What category theory is, the way that most research mathematicians would know it is as a language for developing some very abstract ideas, but it's also a set of proof techniques. And those proof techniques are like magic tricks that you can deploy in all sorts of mathematical contexts. I want to teach you some of these magic tricks today so you'll hopefully see them in the future. These things are gonna have complicated names but I want you to know what to google after the talk so I am gonna give them their complicated name.
The first step is something called categorification. The second step is something called the Yoneda lemma. The third step is something called representability. The fourth step, well at that point you just prove it. So the fourth step will finally give you the proof and after we've done all that I'm gonna owe you an epilogue which is what was the point of all that? So if you wanna scowl at me for the first part of the talk I'll try and address your criticism by the very end.
Let's just dive right in. Categorification, maybe one way to explain what categorification is, is by a quote that I've heard attributed to Gian-Carlo Rota but I'm not sure that's right. Anyway, the quote is that, "All equations are lies." The question I wanna ask is ... I mean all equations are lies not in the sense that they're wrong. If you've shown that something is equal to something else you've probably actually done it, but they kind of conceal some sort of deeper structural truth. They flatten reality into just x equals y. And so what I wanna ask, the question that we're gonna start off is what is the deeper meaning of the equation that we're intending to prove? So what is the deeper meaning of the equation a times b plus c is equal to a times b plus a times c? Again, just to emphasize this a, b and c, these are just natural numbers. I'm tryin' to prove the distributivity of multiplication over addition. This is a familiar equation, but what does it really mean?
So we'll get there. Maybe a place to start is what role is played by natural numbers, by the numbers? Not necessarily in this equation, but in life. What are the roles played by natural numbers? There are lots of different ways to answer this question, but what are some thoughts? What is a natural number? What does it do for us as mathematicians or Mathematics students? How would you explain what a number is? This isn't rhetorical. I'm gonna wait until somebody answers. This is probably the hardest of the questions 'cause it is very open ended. There's lots of different roles played by numbers and I only have one in mind so it's a open ended question with only one right answer.
Speaker 4: Counting count?.
Emily Riehl: Counting. Great. Right. We can put numbers in order of you know one, two, three, four, five, six, seven, eight, nine, ten. What does it mean if I were to count the number of people in this room and I got some number 77? What would that mean? What is 77? Maybe I don't actually care what order you're all sitting in which is one thing that you achieve when you count. What is 77 then referring to the people in this room?
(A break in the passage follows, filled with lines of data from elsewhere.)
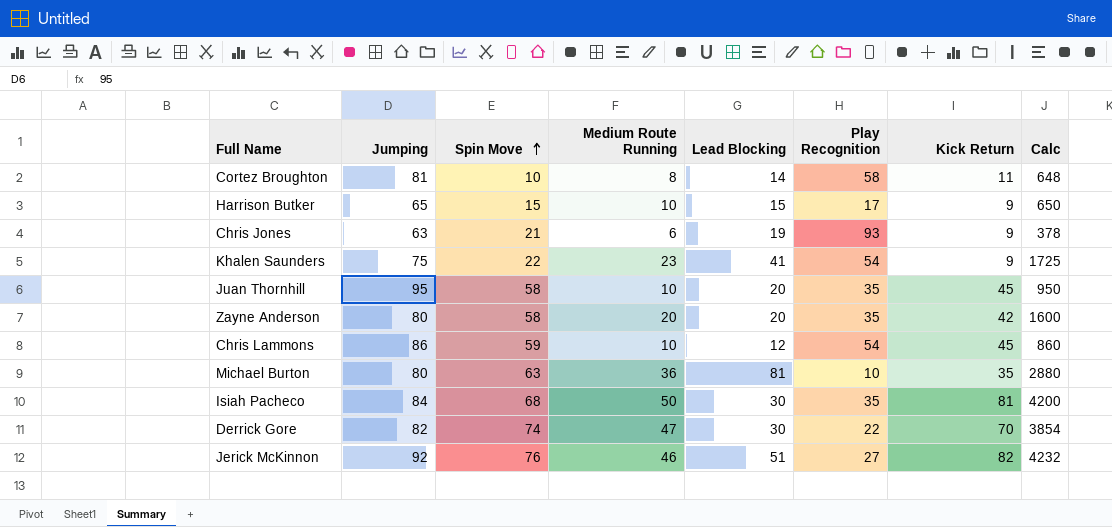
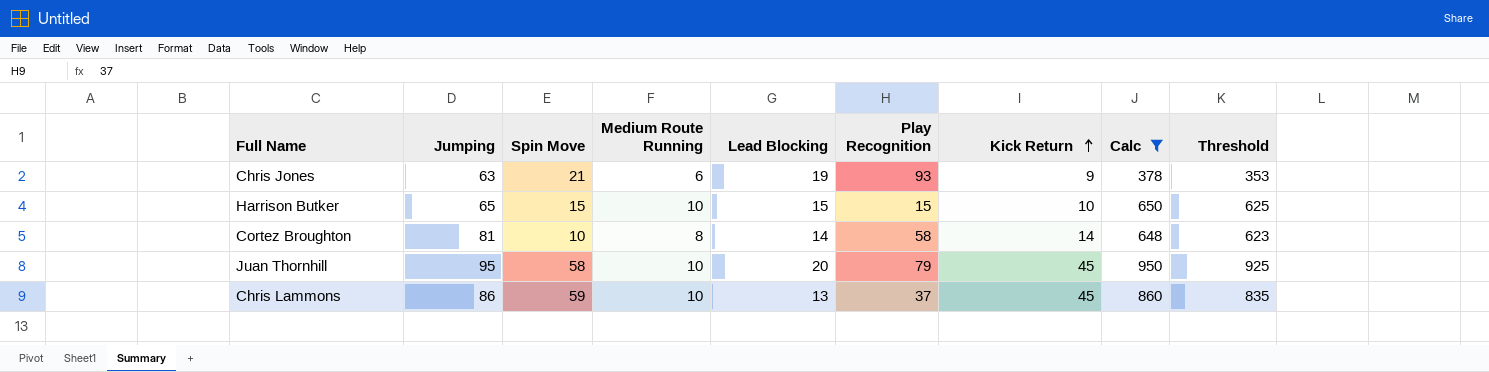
filter: none -> Calc <= 950
row order: Spin Move ascending -> Kick Return ascending
column Threshold | formula: none -> [Calc] - 25
Harrison Butker | Play Recognition: 17 -> 15
Harrison Butker | Kick Return: 9 -> 10
Cortez Broughton | Kick Return: 11 -> 14
Juan Thornhill | Play Recognition: 35 -> 79
Chris Lammons | Lead Blocking: 12 -> 13
Chris Lammons | Play Recognition: 54 -> 37

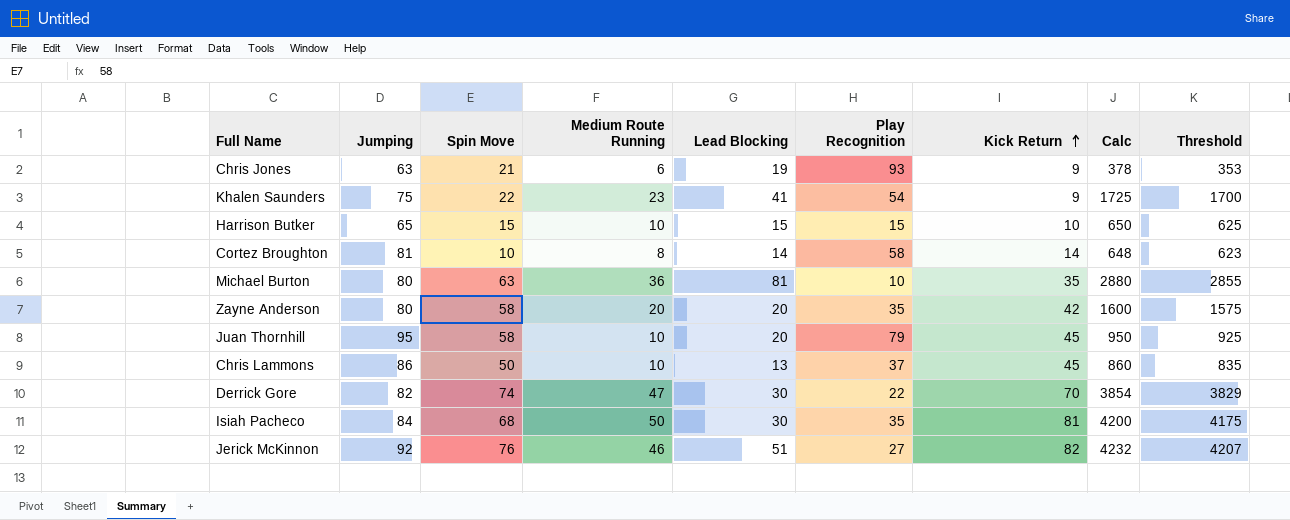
filter: Calc <= 950 -> none
Chris Lammons | Spin Move: 59 -> 50

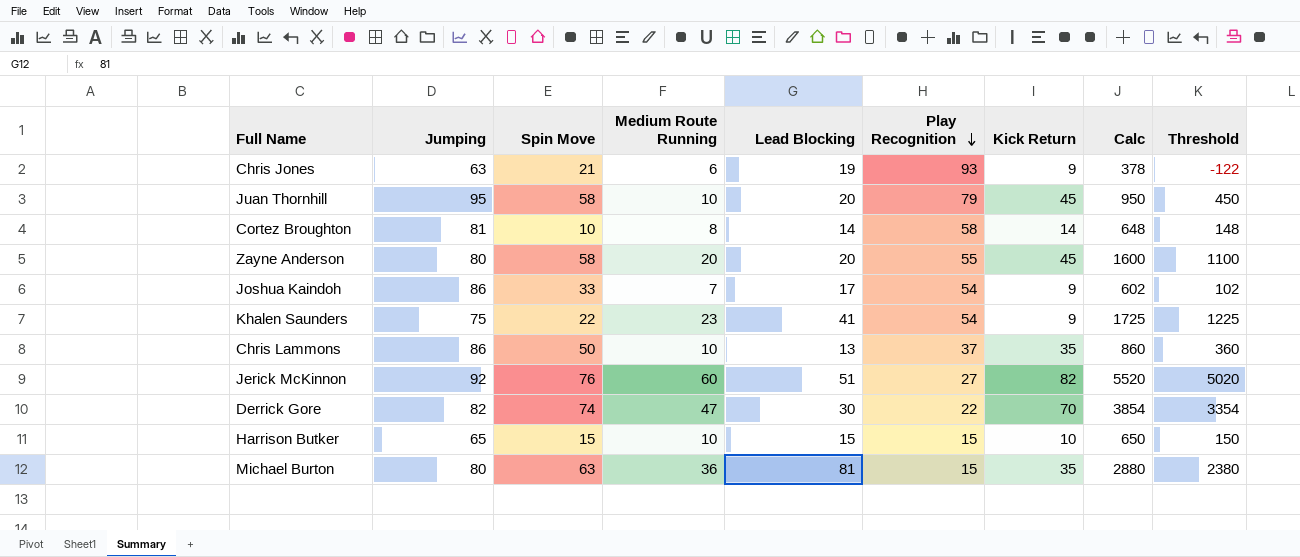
row order: Kick Return ascending -> Play Recognition descending
column Threshold | formula: [Calc] - 25 -> [Calc] - 500
row Isiah Pacheco: 84 | 68 | 50 | 30 | 35 | 81 | 4200 | 4175 -> none
Zayne Anderson | Play Recognition: 35 -> 55
Zayne Anderson | Kick Return: 42 -> 45
row Joshua Kaindoh: none -> 86 | 33 | 7 | 17 | 54 | 9 | 602 | 102
Chris Lammons | Kick Return: 45 -> 35
Jerick McKinnon | Medium Route Running: 46 -> 60
Jerick McKinnon | Calc: 4232 -> 5520
Michael Burton | Play Recognition: 10 -> 15

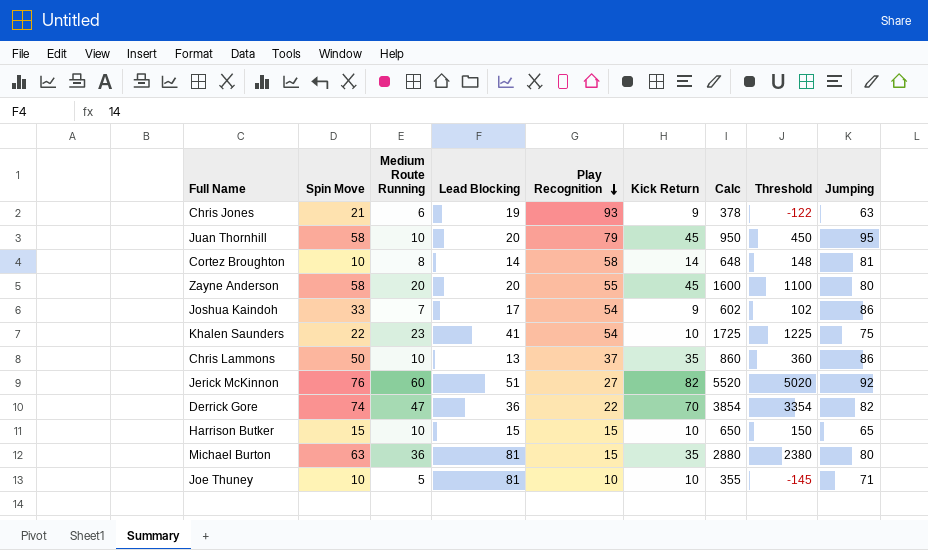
column Jumping | position: 2 -> 9
Khalen Saunders | Kick Return: 9 -> 10
Derrick Gore | Lead Blocking: 30 -> 36
row Joe Thuney: none -> 10 | 5 | 81 | 10 | 10 | 355 | -145 | 71

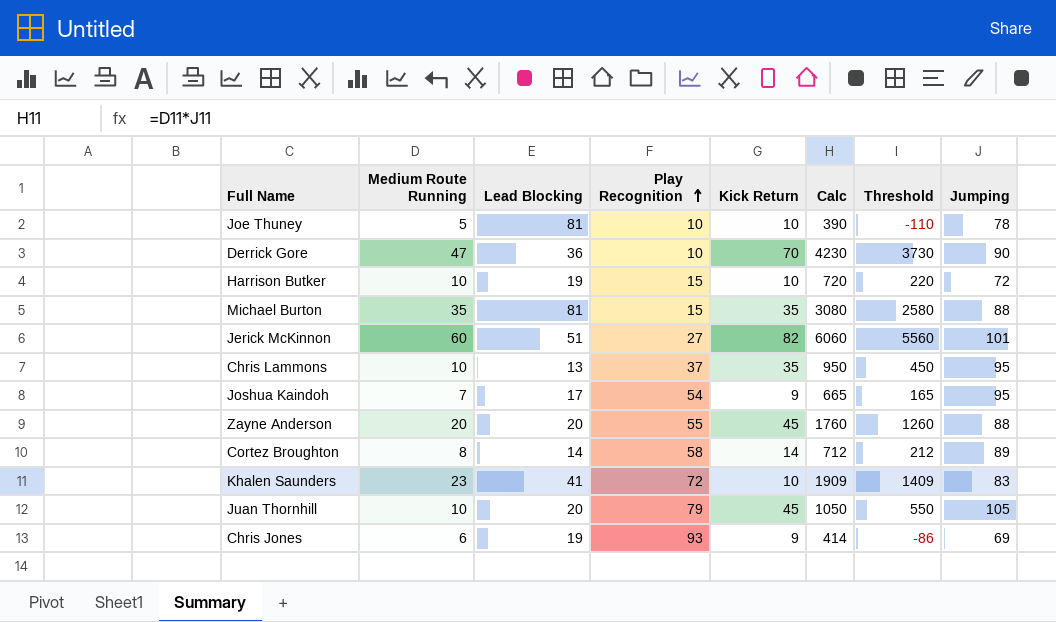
row order: Play Recognition descending -> Play Recognition ascending
column Spin Move | position: 2 -> none
Joe Thuney | Calc: 355 -> 390
Joe Thuney | Threshold: -145 -> -110
Joe Thuney | Jumping: 71 -> 78
Derrick Gore | Play Recognition: 22 -> 10
Derrick Gore | Calc: 3854 -> 4230
Derrick Gore | Threshold: 3354 -> 3730
Derrick Gore | Jumping: 82 -> 90
Harrison Butker | Lead Blocking: 15 -> 19
Harrison Butker | Calc: 650 -> 720
Harrison Butker | Threshold: 150 -> 220
Harrison Butker | Jumping: 65 -> 72
Michael Burton | Medium Route Running: 36 -> 35
Michael Burton | Calc: 2880 -> 3080
Michael Burton | Threshold: 2380 -> 2580
Michael Burton | Jumping: 80 -> 88
Jerick McKinnon | Calc: 5520 -> 6060
Jerick McKinnon | Threshold: 5020 -> 5560
Jerick McKinnon | Jumping: 92 -> 101
Chris Lammons | Calc: 860 -> 950
Chris Lammons | Threshold: 360 -> 450
Chris Lammons | Jumping: 86 -> 95
Joshua Kaindoh | Calc: 602 -> 665
Joshua Kaindoh | Threshold: 102 -> 165
Joshua Kaindoh | Jumping: 86 -> 95
Zayne Anderson | Calc: 1600 -> 1760
Zayne Anderson | Threshold: 1100 -> 1260
Zayne Anderson | Jumping: 80 -> 88
Cortez Broughton | Calc: 648 -> 712
Cortez Broughton | Threshold: 148 -> 212
Cortez Broughton | Jumping: 81 -> 89
Khalen Saunders | Play Recognition: 54 -> 72
Khalen Saunders | Calc: 1725 -> 1909
Khalen Saunders | Threshold: 1225 -> 1409
Khalen Saunders | Jumping: 75 -> 83
Juan Thornhill | Calc: 950 -> 1050
Juan Thornhill | Threshold: 450 -> 550
Juan Thornhill | Jumping: 95 -> 105
Chris Jones | Calc: 378 -> 414
Chris Jones | Threshold: -122 -> -86
Chris Jones | Jumping: 63 -> 69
Speaker 5: The cardinality of a set.
Emily Riehl: Cardinality of a set. Bingo. Great. One thing that numbers do and this is actually how they're defined ... well it depends on your foundations, but one thing that numbers do is they define sizes of sets. Finite numbers will define sizes of finite sets so number a is the size, that just means the number of elements or the technical term is the one that you used, is cardinality. Or it's called cardinality of a set. Which I'm gonna ... to write the name of a set with a elements I'm going to write a again but in a capital letter and in a different color. So the cardinality of a set a with A elements. This is meant to be grammatical because a is the name of a set and A is the name of a number. It sounds a little funny when I say A is the size of the cardinality, the set a with A elements but, maybe if you can read this the meaning is clear. So 77 in the context of this room would refer to the number of people in this room. Assuming there are 77 people in this room which I really have absolutely no idea.
One of the roles that are played by numbers is sizes and there's a notation for this. If I wanna express this idea that a is the cardinality of a set a with A elements more concisely I could a is equal to and then I put these absolutely value signs around the set a. This is just a notation for cardinality so we're saying that a is a set with A elements. I like this approach.
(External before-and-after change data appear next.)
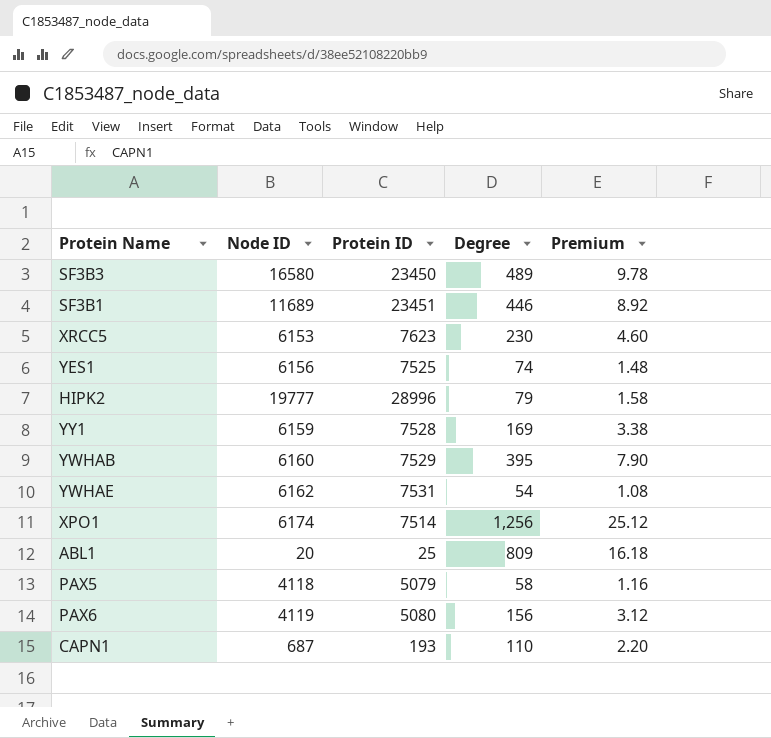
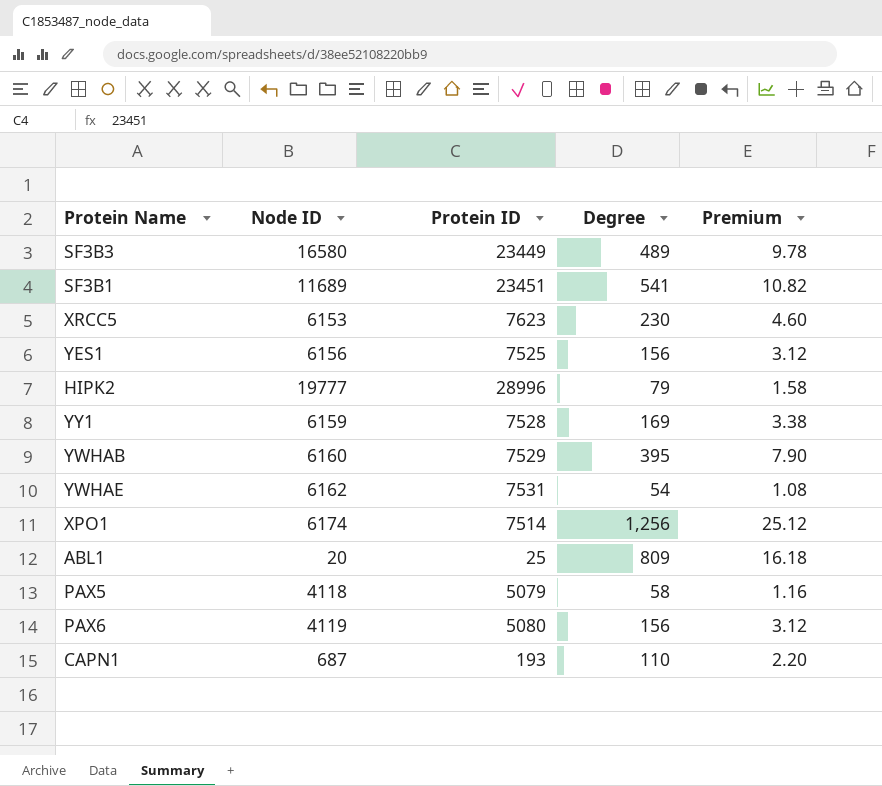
SF3B3 | Protein ID: 23450 -> 23449
SF3B1 | Degree: 446 -> 541
SF3B1 | Premium: 8.92 -> 10.82
YES1 | Degree: 74 -> 156
YES1 | Premium: 1.48 -> 3.12

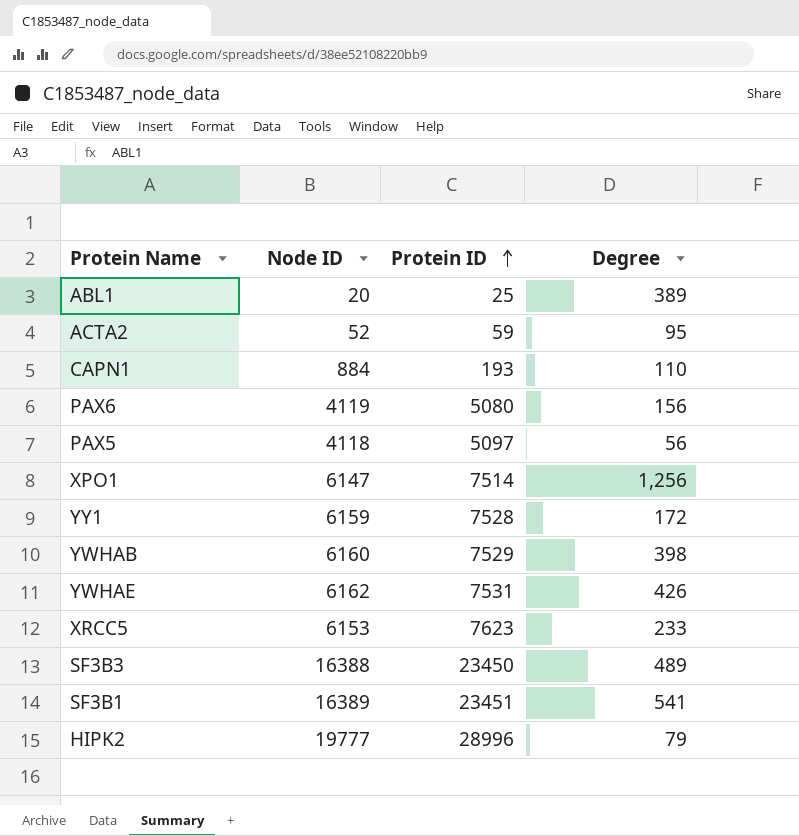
row order: none -> Protein ID ascending
column Premium | formula: [Degree] * 0.02 -> none
row YES1: 6156 | 7525 | 156 | 3.12 -> none
ABL1 | Degree: 809 -> 389
row ACTA2: none -> 52 | 59 | 95
CAPN1 | Node ID: 687 -> 884
PAX5 | Protein ID: 5079 -> 5097
PAX5 | Degree: 58 -> 56
XPO1 | Node ID: 6174 -> 6147
YY1 | Degree: 169 -> 172
YWHAB | Degree: 395 -> 398
YWHAE | Degree: 54 -> 426
XRCC5 | Degree: 230 -> 233
SF3B3 | Node ID: 16580 -> 16388
SF3B3 | Protein ID: 23449 -> 23450
SF3B1 | Node ID: 11689 -> 16389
Let's continue then. If we're focusing on the role played by natural numbers a, b and c as expressing the sizes of sets, so let's say then if A and B are the cardinalities of sets a and b so in other word a is a set with A elements, b is a set with B elements, so what is true of these sets? What is true of the sets a and b if it is the case that the numbers A and B are equal? So what does it mean in terms of sets with A and B elements respectively if those numbers A and B are equal? What information does that give us?
Speaker 6: They have the same number of elements, they have the same cardinality?
Emily Riehl: So they have the same number of elements, they have the same cardinality. I agree. Absolutely.
Speaker 7: You could match the elements of one set to the other to find the size now.
Emily Riehl: Yeah. You could match the number of elements. That way you could pair them up. There's lots of different terms for this. You could put the elements in a one to one correspondence. You could set up a bijection between the number of elements, but I'm a category theorist so I prefer a different term. So I'll say that this is true. I'll say a is equal to be if an only if, so iff for if and only if, so just exactly when the sets a and b are what's called isomorphic. Now I owe you a definition of what exactly that means.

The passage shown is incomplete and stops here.